Anatoliy Korobochka

Personal information
- Full name: Anatoliy Vasylyovych Korobochka
- Date of birth: 5 January 1955 (age 70)
- Place of birth: Simferopol, Soviet Union
- Height: 1.73 m (5 ft 8 in)
- Position(s): Midfielder

Senior career*
- Years: Team / Apps / (Gls)
- 1973–1977: Tavriya Simferopol / 176 / (38)
- 1978–1980: CSKA Moscow / 64 / (4)
- 1981–1983: SKA Odessa / 133 / (9)
- 1983–1984: Soviet Army Team (DDR)
- 1984–1987: BSG Stahl Thale
- 1987–1989: Einheit Wernigerode
- 1989–1990: SG Falkensee-Finkenkrug
- 1990–1991: Eintracht Loewenberg

Managerial career
- 1991: CSKA Moscow-2
- 1998–2000: Tavriya Simferopol
- 2000: FC Spartak-Chukotka Moscow
- 2003–2006: FC Reutov
- 2007–2008: Heart of Midlothian
- 2010–2011: FC Gornyak Uchaly

= Anatoliy Korobochka =

Ukrainian footballer

Anatoliy Vasylyovych Korobochka (Анатолий Васильевич Коробочка) (born 5 January 1955 in Simferopol, USSR, now Ukraine) is a former midfielder, and was formerly the Director of Football at Heart of Midlothian football club in Scotland.
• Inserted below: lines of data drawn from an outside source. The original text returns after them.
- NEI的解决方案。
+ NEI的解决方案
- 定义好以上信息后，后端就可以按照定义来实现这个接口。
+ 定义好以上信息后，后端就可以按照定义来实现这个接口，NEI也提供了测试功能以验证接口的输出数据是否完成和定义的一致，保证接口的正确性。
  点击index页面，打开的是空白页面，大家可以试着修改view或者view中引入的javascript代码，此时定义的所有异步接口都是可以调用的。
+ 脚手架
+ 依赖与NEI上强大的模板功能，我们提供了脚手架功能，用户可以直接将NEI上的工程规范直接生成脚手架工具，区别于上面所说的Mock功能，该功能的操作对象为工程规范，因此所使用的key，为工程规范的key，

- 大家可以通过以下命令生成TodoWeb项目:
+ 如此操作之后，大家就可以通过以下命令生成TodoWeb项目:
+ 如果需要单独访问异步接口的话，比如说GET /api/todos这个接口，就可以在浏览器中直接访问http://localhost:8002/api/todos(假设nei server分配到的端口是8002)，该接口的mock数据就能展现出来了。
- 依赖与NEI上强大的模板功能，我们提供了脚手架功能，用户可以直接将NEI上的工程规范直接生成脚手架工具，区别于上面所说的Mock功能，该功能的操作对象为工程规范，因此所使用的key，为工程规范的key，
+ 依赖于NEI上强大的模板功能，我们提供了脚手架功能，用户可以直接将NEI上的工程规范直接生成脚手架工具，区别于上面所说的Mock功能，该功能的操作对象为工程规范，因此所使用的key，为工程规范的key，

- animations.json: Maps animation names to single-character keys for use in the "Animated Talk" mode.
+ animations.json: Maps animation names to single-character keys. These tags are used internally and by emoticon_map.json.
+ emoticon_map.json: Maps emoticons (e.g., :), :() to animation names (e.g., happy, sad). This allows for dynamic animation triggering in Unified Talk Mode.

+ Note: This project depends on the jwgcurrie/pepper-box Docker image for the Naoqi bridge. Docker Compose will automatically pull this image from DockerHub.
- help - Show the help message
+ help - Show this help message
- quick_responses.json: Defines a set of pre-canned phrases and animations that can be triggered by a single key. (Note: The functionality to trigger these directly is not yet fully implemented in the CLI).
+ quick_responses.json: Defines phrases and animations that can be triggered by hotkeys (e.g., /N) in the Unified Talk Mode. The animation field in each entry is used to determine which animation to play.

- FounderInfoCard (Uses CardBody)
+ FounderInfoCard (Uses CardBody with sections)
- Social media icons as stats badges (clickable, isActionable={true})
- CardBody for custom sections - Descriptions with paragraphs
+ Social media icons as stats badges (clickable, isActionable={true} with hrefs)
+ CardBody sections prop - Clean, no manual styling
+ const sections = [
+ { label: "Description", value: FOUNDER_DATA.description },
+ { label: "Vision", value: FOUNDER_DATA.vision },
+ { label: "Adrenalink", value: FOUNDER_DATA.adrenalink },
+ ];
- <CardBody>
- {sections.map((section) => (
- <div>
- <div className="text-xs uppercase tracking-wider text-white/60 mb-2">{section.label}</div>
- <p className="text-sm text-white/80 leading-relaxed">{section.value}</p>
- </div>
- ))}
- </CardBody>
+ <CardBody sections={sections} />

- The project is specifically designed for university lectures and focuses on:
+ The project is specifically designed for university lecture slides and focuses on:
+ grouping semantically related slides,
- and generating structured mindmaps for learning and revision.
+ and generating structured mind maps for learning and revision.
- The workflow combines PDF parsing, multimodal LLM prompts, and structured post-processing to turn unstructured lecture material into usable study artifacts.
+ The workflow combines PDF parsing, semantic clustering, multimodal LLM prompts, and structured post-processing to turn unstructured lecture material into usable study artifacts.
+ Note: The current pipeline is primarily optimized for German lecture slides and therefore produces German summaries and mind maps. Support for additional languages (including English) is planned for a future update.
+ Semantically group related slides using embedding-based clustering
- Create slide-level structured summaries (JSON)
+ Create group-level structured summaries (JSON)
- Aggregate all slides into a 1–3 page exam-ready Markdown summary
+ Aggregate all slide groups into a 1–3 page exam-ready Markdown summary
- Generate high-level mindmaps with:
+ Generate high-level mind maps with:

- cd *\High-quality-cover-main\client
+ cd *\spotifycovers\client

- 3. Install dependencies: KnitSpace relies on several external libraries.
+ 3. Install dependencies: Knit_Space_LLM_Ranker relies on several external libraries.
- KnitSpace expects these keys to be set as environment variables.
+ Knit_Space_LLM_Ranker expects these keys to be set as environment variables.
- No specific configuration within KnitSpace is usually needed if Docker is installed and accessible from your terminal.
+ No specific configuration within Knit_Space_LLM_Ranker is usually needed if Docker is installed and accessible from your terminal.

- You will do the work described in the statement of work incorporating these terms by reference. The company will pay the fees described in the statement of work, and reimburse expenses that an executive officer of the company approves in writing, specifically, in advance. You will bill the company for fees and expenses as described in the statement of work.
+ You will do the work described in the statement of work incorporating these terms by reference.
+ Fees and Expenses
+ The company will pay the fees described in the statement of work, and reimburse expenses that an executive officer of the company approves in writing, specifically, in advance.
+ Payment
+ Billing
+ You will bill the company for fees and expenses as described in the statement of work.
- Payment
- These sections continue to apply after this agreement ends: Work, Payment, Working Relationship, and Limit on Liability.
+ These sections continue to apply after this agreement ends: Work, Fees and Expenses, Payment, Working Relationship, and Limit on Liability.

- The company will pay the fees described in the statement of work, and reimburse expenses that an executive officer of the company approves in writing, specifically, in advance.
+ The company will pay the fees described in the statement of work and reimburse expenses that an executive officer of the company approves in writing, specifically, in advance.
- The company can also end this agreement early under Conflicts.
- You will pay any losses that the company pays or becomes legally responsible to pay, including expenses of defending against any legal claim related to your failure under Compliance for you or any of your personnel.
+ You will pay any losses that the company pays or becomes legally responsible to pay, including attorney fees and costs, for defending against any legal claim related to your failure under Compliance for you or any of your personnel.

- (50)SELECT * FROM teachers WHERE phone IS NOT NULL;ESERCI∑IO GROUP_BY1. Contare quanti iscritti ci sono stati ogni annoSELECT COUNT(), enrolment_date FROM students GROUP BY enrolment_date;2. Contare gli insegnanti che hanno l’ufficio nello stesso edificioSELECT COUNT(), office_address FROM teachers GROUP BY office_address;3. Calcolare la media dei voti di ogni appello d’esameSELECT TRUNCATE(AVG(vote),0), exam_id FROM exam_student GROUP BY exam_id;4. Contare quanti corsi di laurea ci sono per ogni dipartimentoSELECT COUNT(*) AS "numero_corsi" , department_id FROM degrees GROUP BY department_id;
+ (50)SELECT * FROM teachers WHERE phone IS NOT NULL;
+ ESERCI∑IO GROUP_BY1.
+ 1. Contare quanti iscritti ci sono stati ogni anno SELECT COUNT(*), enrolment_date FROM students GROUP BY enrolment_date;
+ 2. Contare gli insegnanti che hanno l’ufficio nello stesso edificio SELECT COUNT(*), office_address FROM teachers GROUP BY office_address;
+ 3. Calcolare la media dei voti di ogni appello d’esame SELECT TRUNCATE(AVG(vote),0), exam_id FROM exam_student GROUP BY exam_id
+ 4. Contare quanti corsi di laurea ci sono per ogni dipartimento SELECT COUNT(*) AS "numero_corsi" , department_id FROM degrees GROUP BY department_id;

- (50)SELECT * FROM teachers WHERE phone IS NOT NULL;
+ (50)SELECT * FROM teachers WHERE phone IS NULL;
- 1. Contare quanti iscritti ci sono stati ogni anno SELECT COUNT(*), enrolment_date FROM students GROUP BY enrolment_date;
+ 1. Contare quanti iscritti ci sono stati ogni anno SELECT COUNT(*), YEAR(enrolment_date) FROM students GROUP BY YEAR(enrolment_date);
Korobochka has played for Tavriya Simferopol, CSKA Moscow, SKA Odessa, and numerous clubs in GDR. After retiring from playing in 1991 he moved into coaching with CSKA Moscow, coaching their reserve team. Afterwards he became head of player development for them. In 1998, he became head-coach of Tavriya Simferopol. This was followed by brief spells with Spartak-Chukotka and FC Reutov, where was also a general director. Over the years he held the administrator position at CSKA Moscow and Torpedo Moscow.

Korobochka arrived at Heart of Midlothian in 2006 as Director of Football along with Sport Director Alex Koslovski and Eduard Malofeev, the consultant who himself had an unsuccessful six-game spell as interim head coach in October 2006.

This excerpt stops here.